> **EXERCISE DIRECTIONS**
The answer must consist of every line in the records that contains the word "Last".

BEGIN

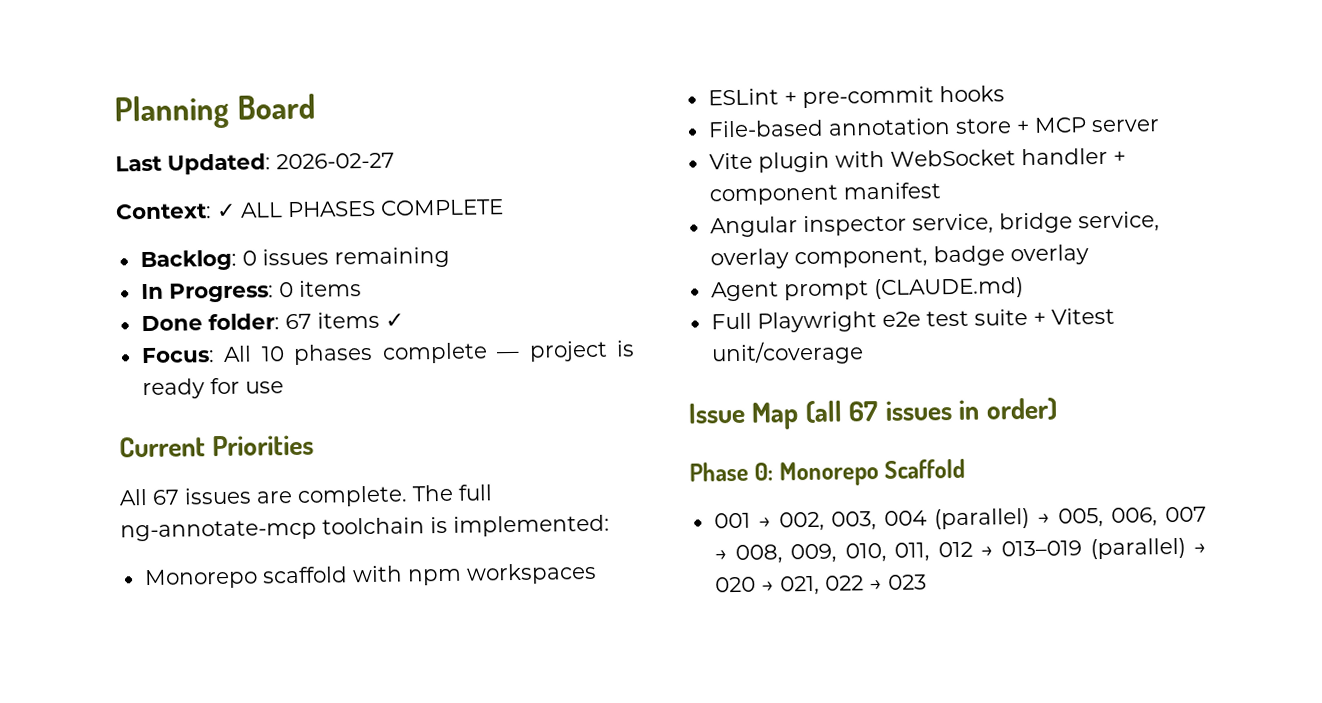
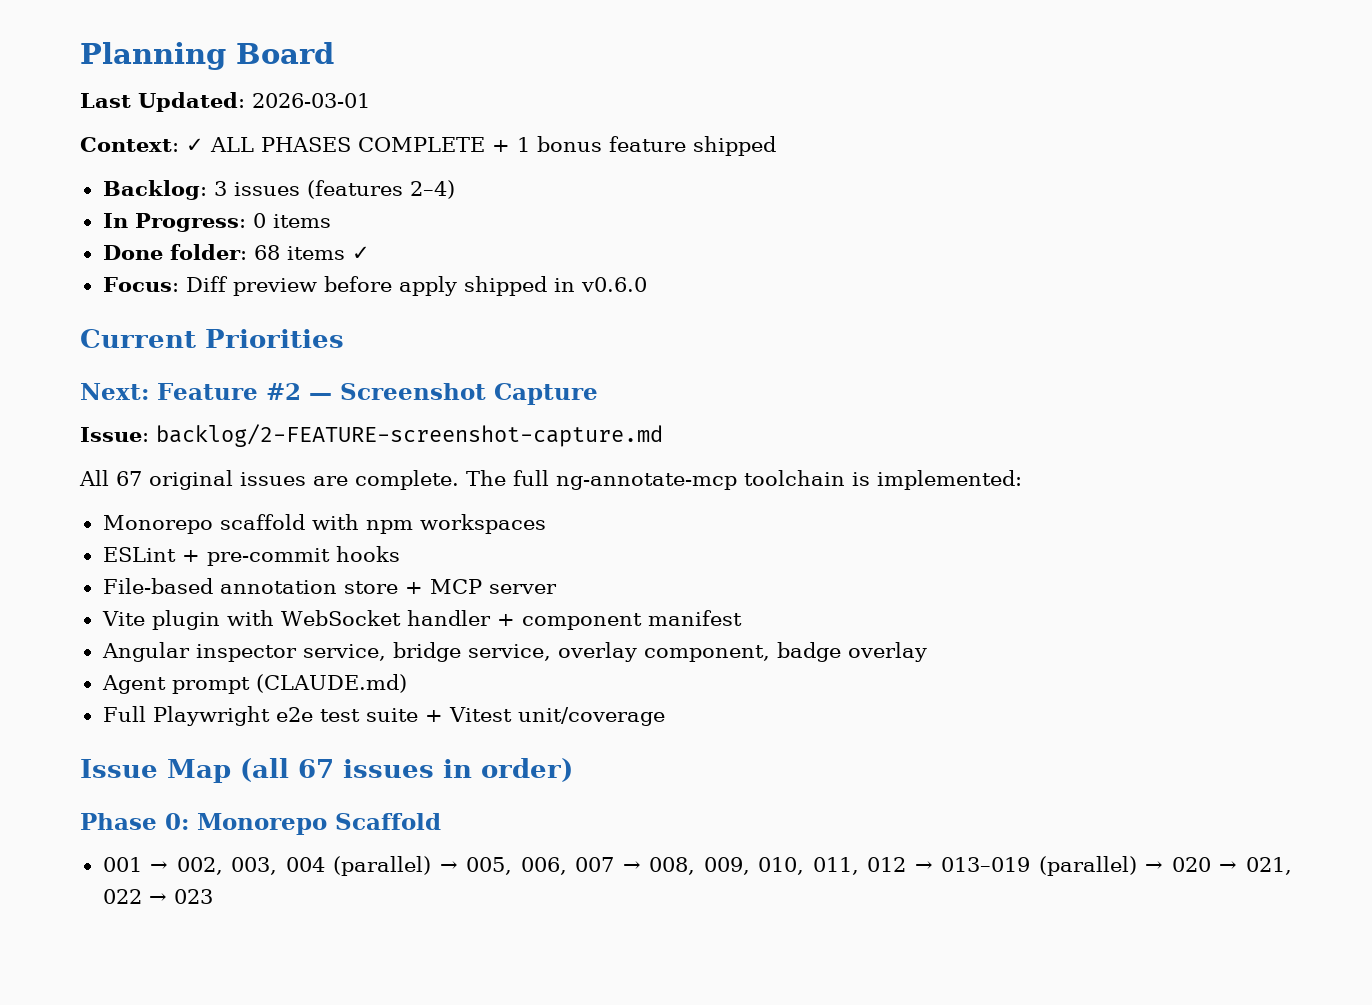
- Last Updated: 2026-02-27
+ Last Updated: 2026-03-01
- Context: ✓ ALL PHASES COMPLETE
- Backlog: 0 issues remaining
+ Context: ✓ ALL PHASES COMPLETE + 1 bonus feature shipped
+ Backlog: 3 issues (features 2–4)
- Done folder: 67 items ✓
+ Done folder: 68 items ✓
- Focus: All 10 phases complete — project is ready for use
+ Focus: Diff preview before apply shipped in v0.6.0
  Current Priorities
+ Next: Feature #2 — Screenshot Capture
+ Issue: backlog/2-FEATURE-screenshot-capture.md
- All 67 issues are complete.
+ All 67 original issues are complete.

END

> **EXERCISE OUTPUT**
- Last Updated: 2026-02-27
+ Last Updated: 2026-03-01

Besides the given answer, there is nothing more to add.